Let’s begin with the honking great elephant in the room: Adam Sandler. Of course, the second he was announced as the lead, we’ve been bombarded with all sorts of articles and think-pieces about how the pride of Manchester, New Hampshire is heralding the end-of-days for cinema. Obviously he is, but in Pixels it’s the character of Sam Brenner, rather than Sandler himself, that is the slimiest element. Within thirty minutes, Brenner has already stolen a jar of money from a child, leered at Monaghan’s backside in plain view of her son, called her a snob for not kissing him and berated a group of soldiers for being ‘a bunch of girls’. Our saviour, everyone!

The remainder of the cast aren’t much to shout about either: Monaghan is drafted in to serve as the lone woman with a voice outside of serving puerile humour, Josh Gad reverts to shrieking when the piecemeal script runs dry (which is a lot), Kevin James is presumably tired from his Paul Blart shenanigans so gives zero effort, and Peter Dinklage is totally, utterly inexcusable. As much as it bothers me how much 80’s nostalgists control our various sources of TV and film, seeing them represented by such a torpid bunch almost makes me feel embarrassed on their behalf. It’s not even real nostalgia: there’s no depth of reflection here, just a group of talentless frauds showing you Pac-man and saying ‘Hey, remember that?!’

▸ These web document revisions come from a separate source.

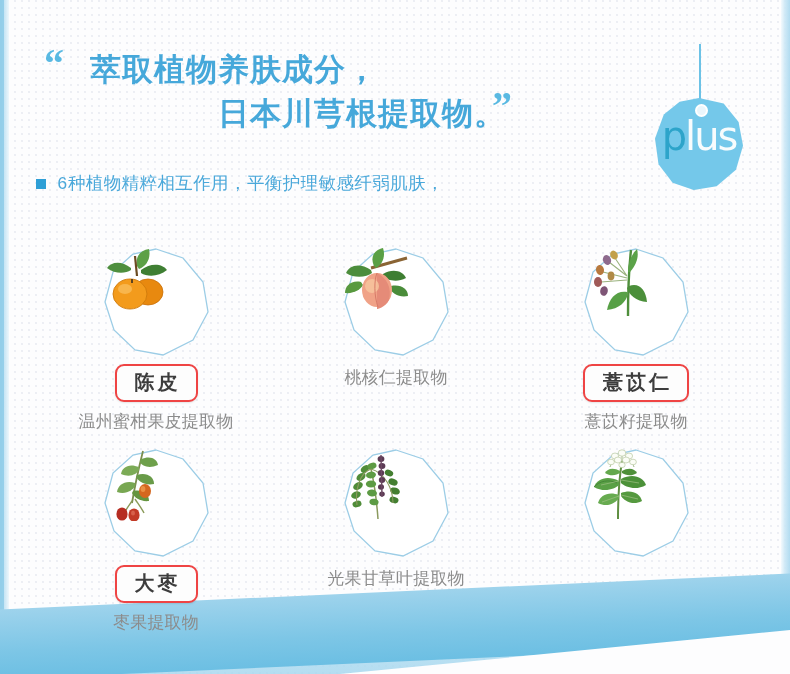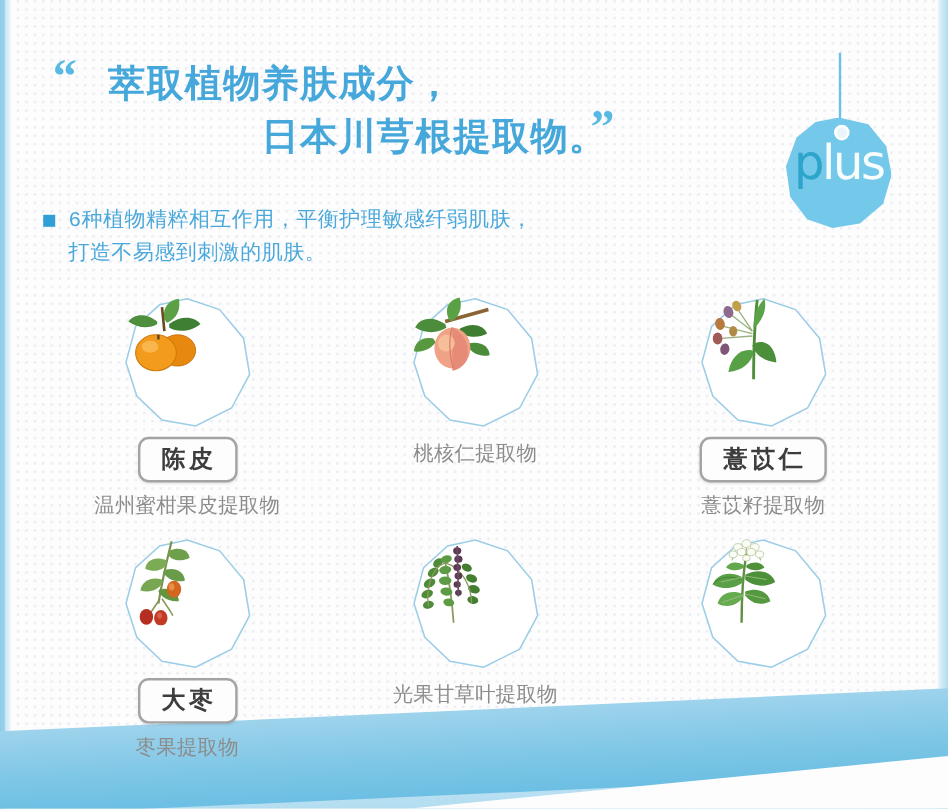--- a/index.html
+++ b/index.html
@@ -117,21 +117,21 @@
   }
   .card{display:flex;flex-direction:column;align-items:center;}
   .poly{
     position:relative;width:110px;height:112px;
     display:flex;align-items:center;justify-content:center;
   }
   .poly svg{position:absolute;inset:0;}
   .plant{position:relative;width:74px;height:74px;}
   .name-box{
     margin-top:6px;
-    border:2px solid #a3a3a3;border-radius:9px;background:#fdfdfd;
+    border:2px solid #ef4444;border-radius:9px;background:#fdfdfd;
     padding:3px 15px 4px;
     color:#3d3d3d;font-size:20px;font-weight:bold;letter-spacing:3px;
     box-shadow:0 1px 2px rgba(0,0,0,.10);
     text-indent:3px;
   }
   .caption{
     margin-top:8px;color:#8c8c8c;font-size:17px;letter-spacing:.2px;
   }
 </style>
 </head>
@@ -151,21 +151,20 @@
   <div class="headline">
     <span class="l1">萃取植物养肤成分，</span>
     <span class="l2">日本川芎根提取物。</span>
   </div>
   <div class="quote-close">”</div>
 
   <div class="bullet-row">
     <div class="bullet-sq"></div>
     <div class="bullet-text">
       <span>6种植物精粹相互作用，平衡护理敏感纤弱肌肤，</span>
-      <span>打造不易感到刺激的肌肤。</span>
     </div>
   </div>
 
   <div class="tag-wrap">
     <div class="tag-string"></div>
     <div class="tag-body"></div>
     <div class="tag-hole"></div>
     <div class="tag-text"><span class="p">p</span><span>lus</span></div>
   </div>
 

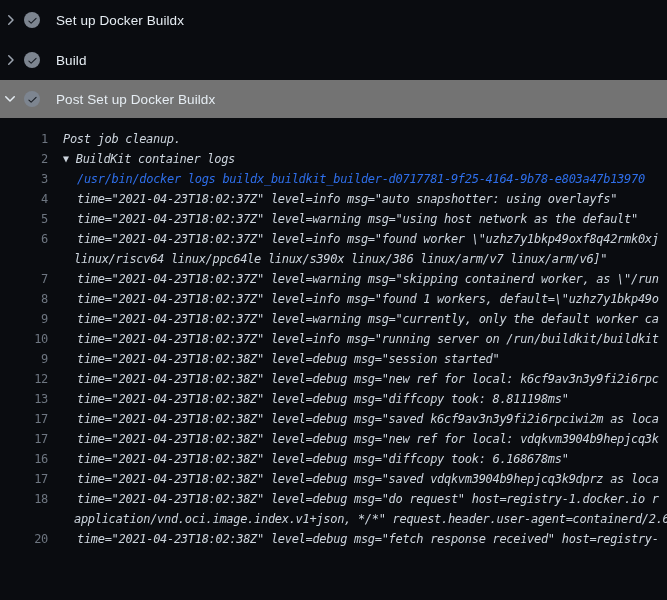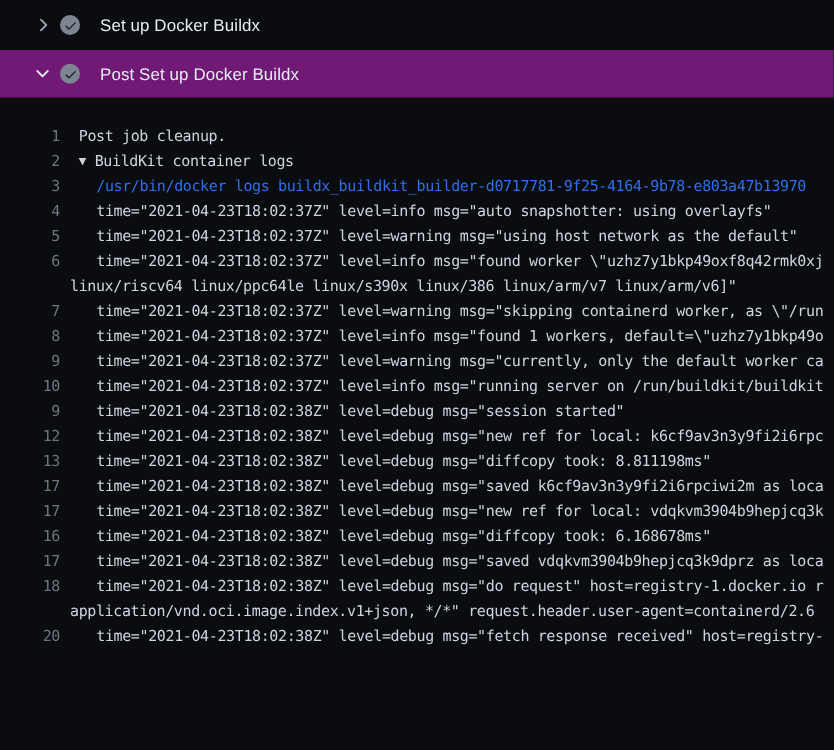--- a/index.html
+++ b/index.html
@@ -6,24 +6,24 @@
   html, body { width: 667px; height: 600px; overflow: hidden; }
   body {
     background: #0a0c10;
     font-family: "Liberation Sans", "DejaVu Sans", sans-serif;
     position: relative;
   }
   .section-row {
     height: 40px;
     display: flex;
     align-items: center;
-    padding-left: 26px;
+    padding-left: 2px;
     cursor: pointer;
   }
-  .section-row.expanded { background: #701a75; height: 38px; margin-bottom: 12px; }
+  .section-row.expanded { background: #737373; height: 38px; margin-bottom: 2px; }
   .chev {
     width: 16px; height: 16px;
     display: flex; align-items: center; justify-content: center;
     flex: 0 0 16px;
   }
   .chev svg { display: block; }
   .chev svg path { fill: #9ba3ae; }
   .section-row.expanded .chev svg path { fill: #e6edf3; }
   .status {
     width: 16px; height: 16px; border-radius: 50%;
@@ -46,25 +46,25 @@
     letter-spacing: -0.3px;
     line-height: 20px;
   }
   .log-line { position: relative; height: 20px; white-space: pre; overflow: hidden; }
   .log-num {
     position: absolute; left: 0; top: 0;
     width: 48px; text-align: right;
     color: #6e7681;
     cursor: pointer;
   }
-  .log-text { color: #cdd5de; }
+  .log-text { color: #cdd5de; font-style: italic; }
   .log-line .log-text { position: absolute; top: 0; }
   .log-line.l0 .log-text { left: 63px; }
   .log-line.l1 .log-text { left: 77px; }
-  .log-line.wrap .log-text { left: 56px; }
+  .log-line.wrap .log-text { left: 74px; }
   .log-line.command .log-text { color: #2f6feb; }
   .group-toggle { color: #cdd5de; cursor: pointer; font-size: 10px; margin-right: 7px; vertical-align: 1px; }
 </style>
 </head>
 <body>
 
 <div id="sections">
   <div class="section-row">
     <span class="chev">
         <svg width="16" height="16" viewBox="0 0 16 16">
@@ -72,20 +72,33 @@
         </svg>
       </span>
     <span class="status">
       <svg width="11" height="11" viewBox="0 0 16 16">
           <path d="M13.78 4.22a.75.75 0 0 1 0 1.06l-7.25 7.25a.75.75 0 0 1-1.06 0L2.22 9.28a.75.75 0 0 1 1.06-1.06L6 10.94l6.72-6.72a.75.75 0 0 1 1.06 0Z"></path>
         </svg>
     </span>
     <span class="section-label">Set up Docker Buildx</span>
   </div>
 
+  <div class="section-row">
+    <span class="chev">
+        <svg width="16" height="16" viewBox="0 0 16 16">
+          <path d="M6.22 3.22a.75.75 0 0 1 1.06 0l4.25 4.25a.75.75 0 0 1 0 1.06l-4.25 4.25a.75.75 0 1 1-1.06-1.06L9.94 8 6.22 4.28a.75.75 0 0 1 0-1.06Z"></path>
+        </svg>
+      </span>
+    <span class="status">
+      <svg width="11" height="11" viewBox="0 0 16 16">
+          <path d="M13.78 4.22a.75.75 0 0 1 0 1.06l-7.25 7.25a.75.75 0 0 1-1.06 0L2.22 9.28a.75.75 0 0 1 1.06-1.06L6 10.94l6.72-6.72a.75.75 0 0 1 1.06 0Z"></path>
+        </svg>
+    </span>
+    <span class="section-label">Build</span>
+  </div>
 
 
   <div class="section-row expanded">
     <span class="chev">
         <svg width="16" height="16" viewBox="0 0 16 16">
           <path d="M12.78 5.22a.75.75 0 0 1 0 1.06l-4.25 4.25a.75.75 0 0 1-1.06 0L3.22 6.28a.75.75 0 0 1 1.06-1.06L8 8.94l3.72-3.72a.75.75 0 0 1 1.06 0Z"></path>
         </svg>
       </span>
     <span class="status">
       <svg width="11" height="11" viewBox="0 0 16 16">

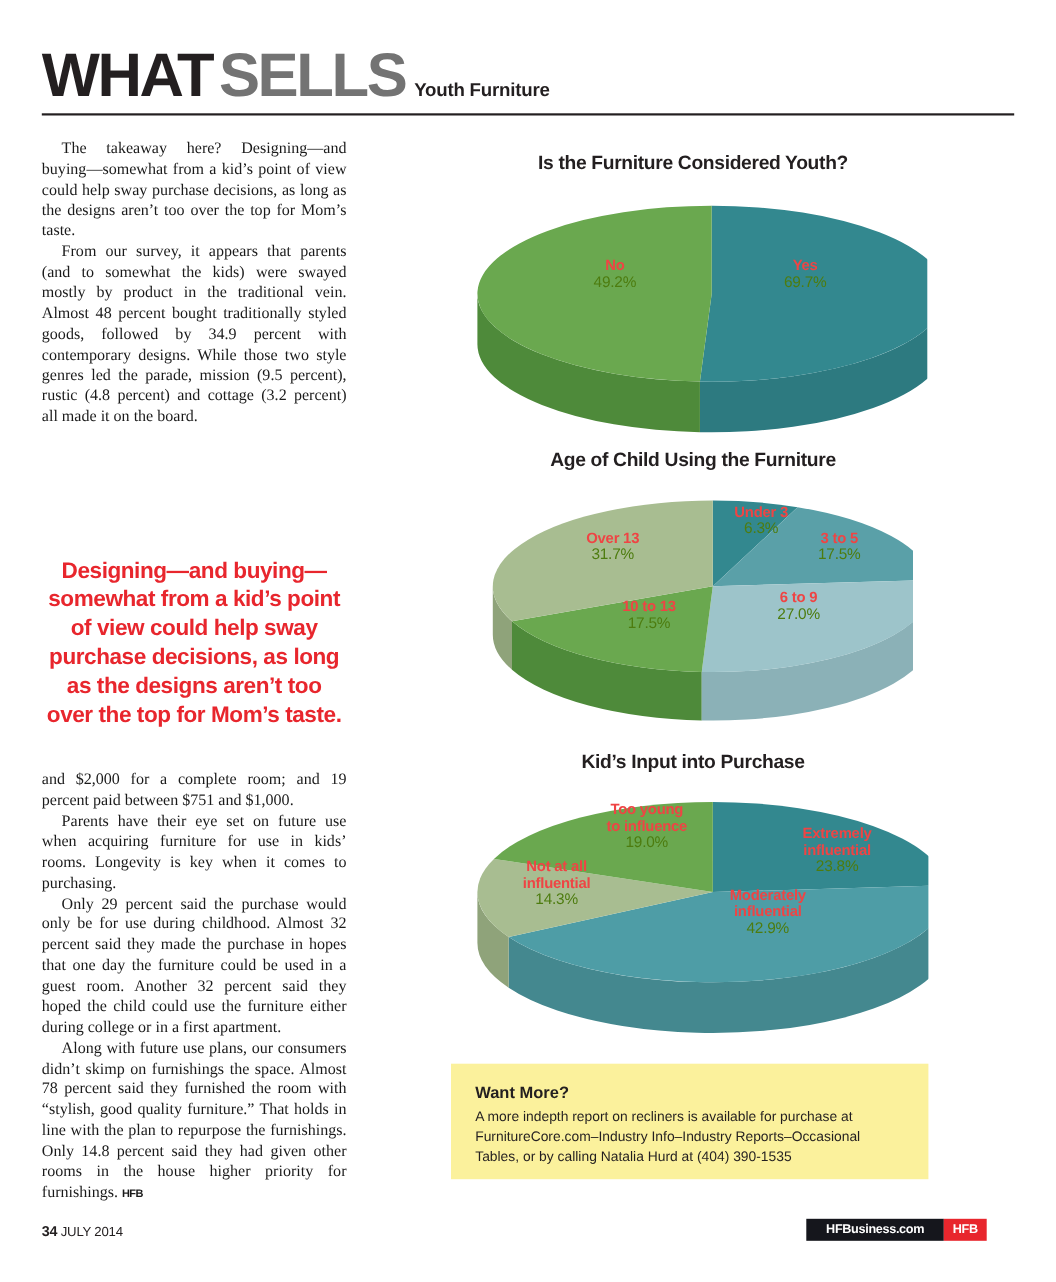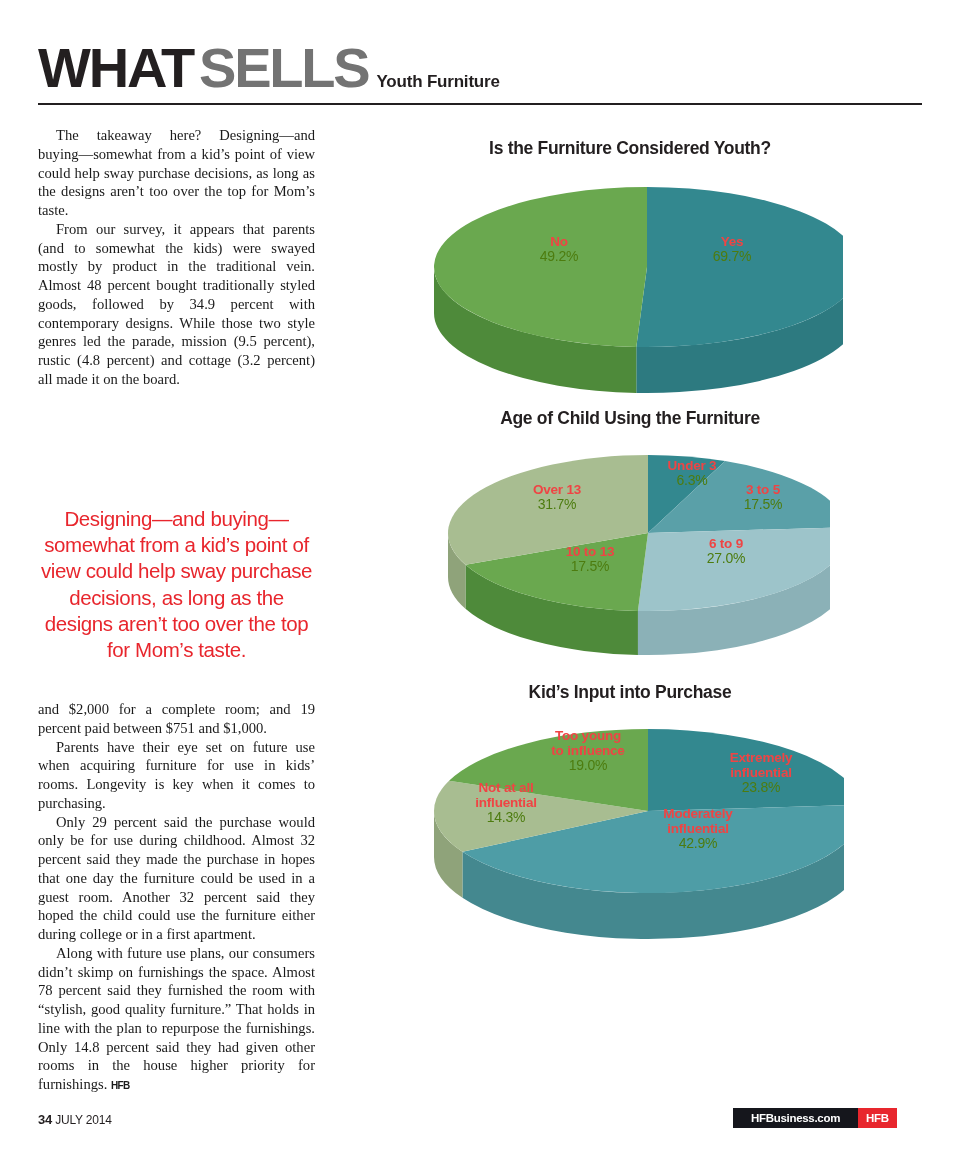--- a/index.html
+++ b/index.html
@@ -23,21 +23,21 @@
   .col p{
     margin:0;font-family:"Liberation Serif",serif;font-size:14.6px;
     line-height:1.285;color:#1a1a1a;text-indent:18px;text-align:justify;
     -webkit-hyphens:none;hyphens:none;
   }
   .col p.noind{text-indent:0;}
   .hfb-mark{font-family:"Liberation Sans",sans-serif;font-weight:bold;font-size:10px;letter-spacing:-0.6px;}
 
   .pullquote{
     position:absolute;left:38px;top:506px;width:277px;
-    color:#e8262d;font-weight:normal;font-size:20.5px;line-height:1.28;
+    color:#e8262d;font-weight:bold;font-size:20.5px;line-height:1.28;
     text-align:center;letter-spacing:-0.4px;
   }
   .col2{position:absolute;left:38px;top:700px;width:277px;}
 
   
   .chart{position:absolute;}
   .chart-title{
     text-align:center;font-weight:bold;color:#231f20;
     font-size:17.5px;letter-spacing:-0.3px;
   }
@@ -172,20 +172,24 @@
           <span class="nm">Not at all<br>influential</span>
           <span class="pc">14.3%</span>
         </div>
         <div class="lbl" style="left: 172px; top: 40px; transform: translate(-50%, -50%);">
           <span class="nm">Too young<br>to influence</span>
           <span class="pc">19.0%</span>
         </div>
       </div>
   </div>
 
+  <div class="wantbox">
+    <div class="wb-title">Want More?</div>
+    <div class="wb-body">A more indepth report on recliners is available for purchase at FurnitureCore.com–Industry Info–Industry Reports–Occasional Tables, or by calling Natalia Hurd at (404) 390-1535</div>
+  </div>
 
   <div class="foot">
     <b>34</b>
     <span class="my">JULY 2014</span>
   </div>
   <div class="badge">
     <div class="badge-dark">HFBusiness.com</div>
     <div class="badge-red">HFB</div>
   </div>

Aside from all the anguish the film has already caused to real-life fans of retro arcade games, there’s also additional insult here for people of colour (the only characters in the film captured by the aliens hail from minority backgrounds, and Serena Williams is gifted the horrid celebrity cameo as she is pimped out to Dinklage’s character), for women (the second most active woman on-screen is presented to Ludlow as a literal trophy who cannot speak) and basically for anyone with an ounce of taste. There was even pain reserved for yours truly, when Gad takes a breather from squealing his every line like a stuck pig to sing Tears For Fears’ classic hit ‘Everybody Wants to Rule the World’, thereby ruining my favourite song forever.

I wouldn’t usually resort to such vulgar language, but if Sandler and co. are allowed to sneak slimy ‘humour’ into a supposedly family-friendly film, frankly anything goes: big, sweaty summer blockbuster season blew it’s load early this year, and Pixels is nothing more than the mess left behind, wiped up lazily with cinema tickets then left to fester in screens nationwide.